I agree this is perhaps a little overly complicated. (However, once you
figure it out, it does give you a ton of flexibility.)  I played around
with this a bit (thanks IPython!), and I may have figured out what you
wanted to do. I rewrote the example you linked from the MPL website. I
couldn't simplify it much, but it does change the size, location and labels
of the floating y axis.

#################

from mpl_toolkits.axes_grid1 import host_subplot

import mpl_toolkits.axisartist as AA

import matplotlib.pyplot as plt


host = host_subplot(111, axes_class=AA.Axes)
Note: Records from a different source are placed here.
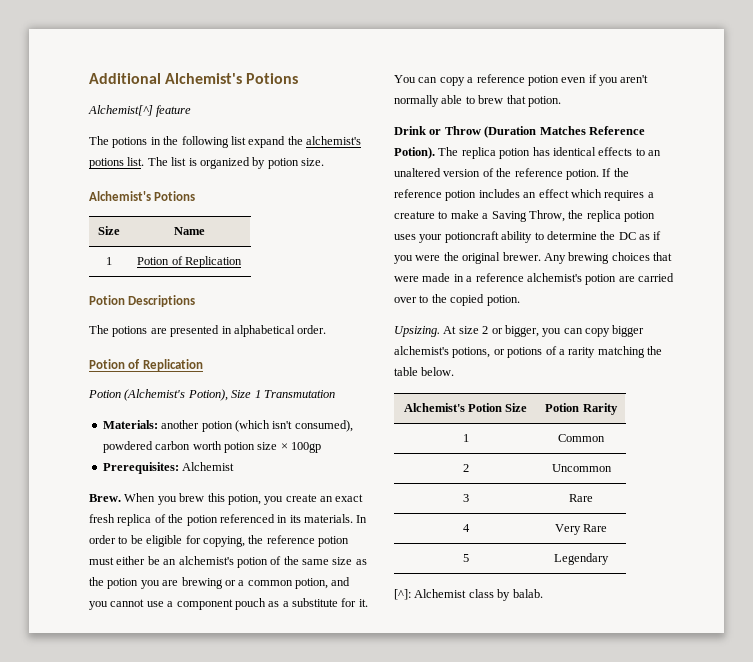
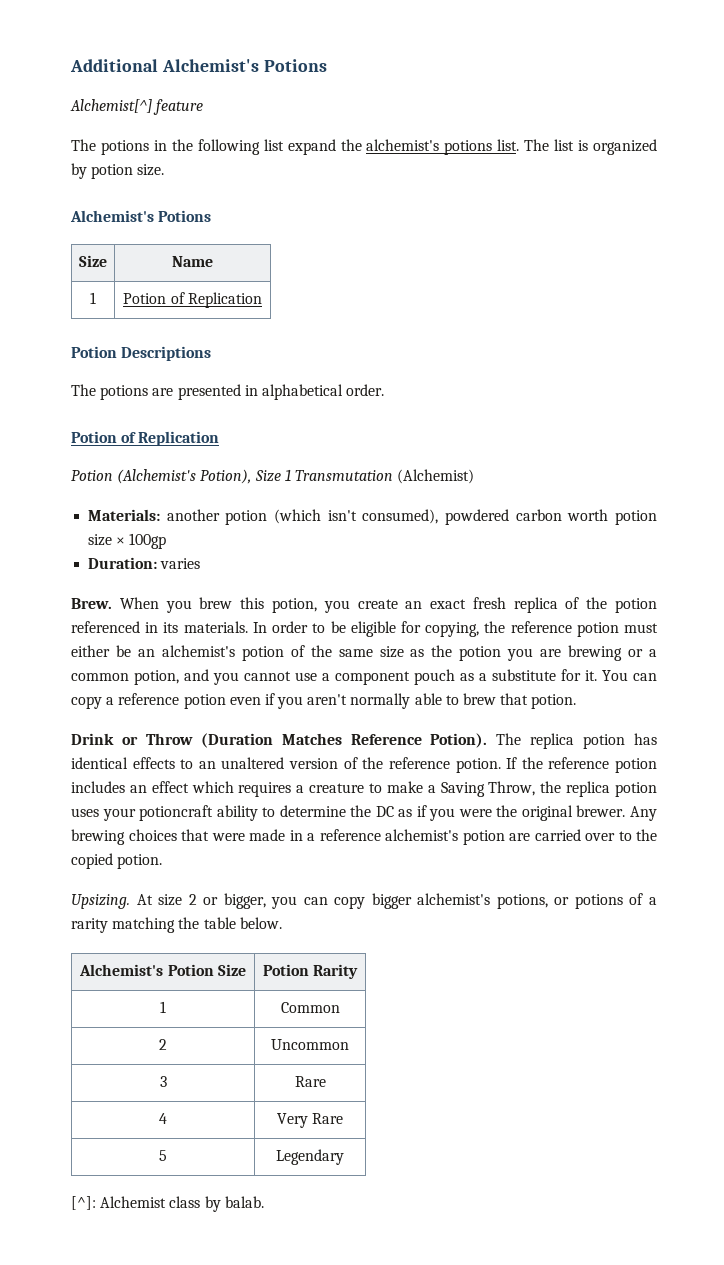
- Potion (Alchemist's Potion), Size 1 Transmutation
+ Potion (Alchemist's Potion), Size 1 Transmutation (Alchemist)
- Prerequisites: Alchemist
+ Duration: varies

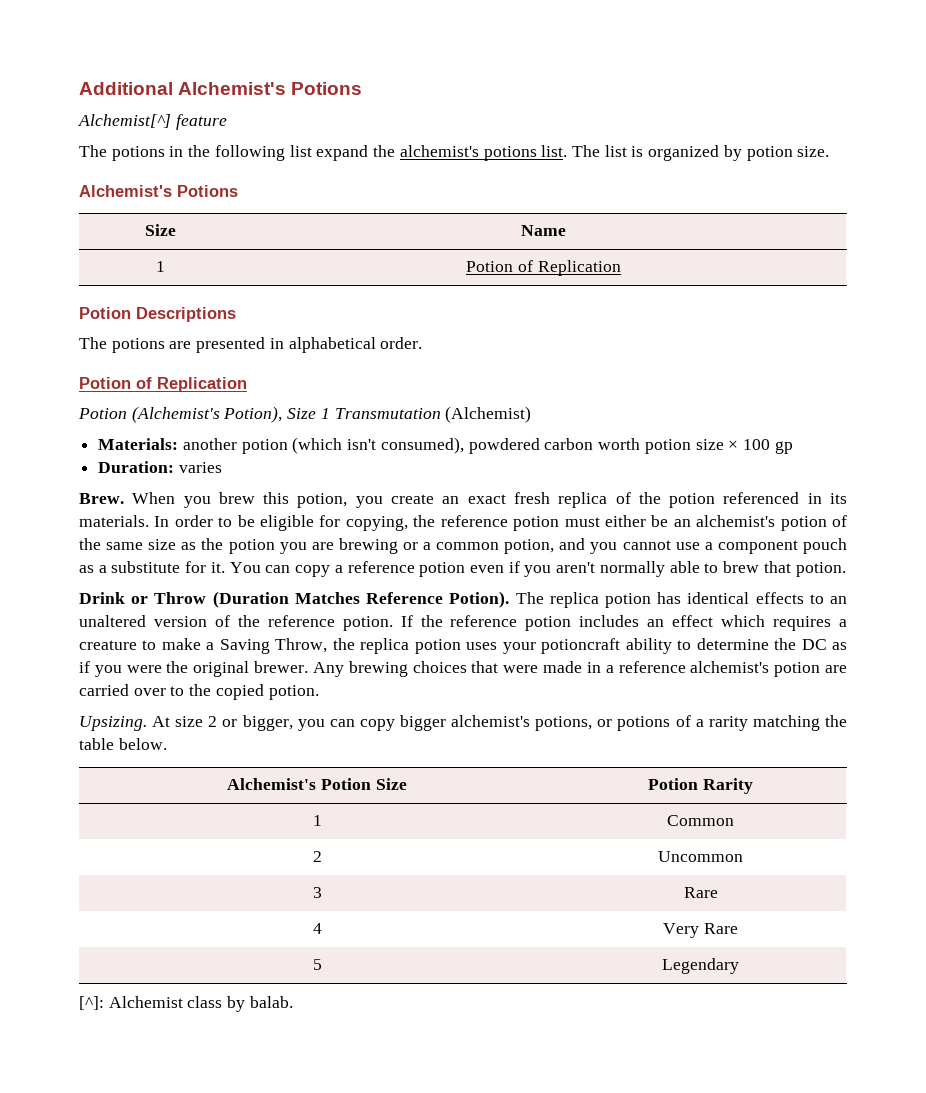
- Materials: another potion (which isn't consumed), powdered carbon worth potion size × 100gp
+ Materials: another potion (which isn't consumed), powdered carbon worth potion size × 100 gp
plt.subplots_adjust(right=0.75)


par1 = host.twinx()


par2 = host.twinx()

offset = 60

new_fixed_axis = par2.get_grid_helper().new_fixed_axis

par2.axis["right"] = new_fixed_axis(loc="right",

axes=par2,

offset=(offset, 0))

par2.axis["right"].toggle(all=True)


p1, = host.plot([0, 1, 2], [0, 1, 2], label="Density")

p2, = par1.plot([0, 1, 2], [0, 3, 2], label="Temperature")

p3, = par2.plot([0, 1, 2], [50, 30, 15], label="Velocity")


host.legend()


host.set_xlabel("Distance")

host.set_ylabel("Density")

host.axis["left"].label.set_color(p1.get_color())

host.set_xlim(0, 2)

host.set_ylim(0, 2)


par1.set_ylabel("Temperature")

par1.axis["right"].label.set_color(p2.get_color())

par1.set_ylim(0, 4)


par2.set_ylabel("Velocity")

par2.set_ylim(1, 65)

par2.yaxis.set_ticks( (20.0, 40.0) )

par2.yaxis.set_ticklabels( ('A', 'B') )

par2.axis["right"].label.set_color(p3.get_color())

par2.axis["right"].label.set_fontsize(18)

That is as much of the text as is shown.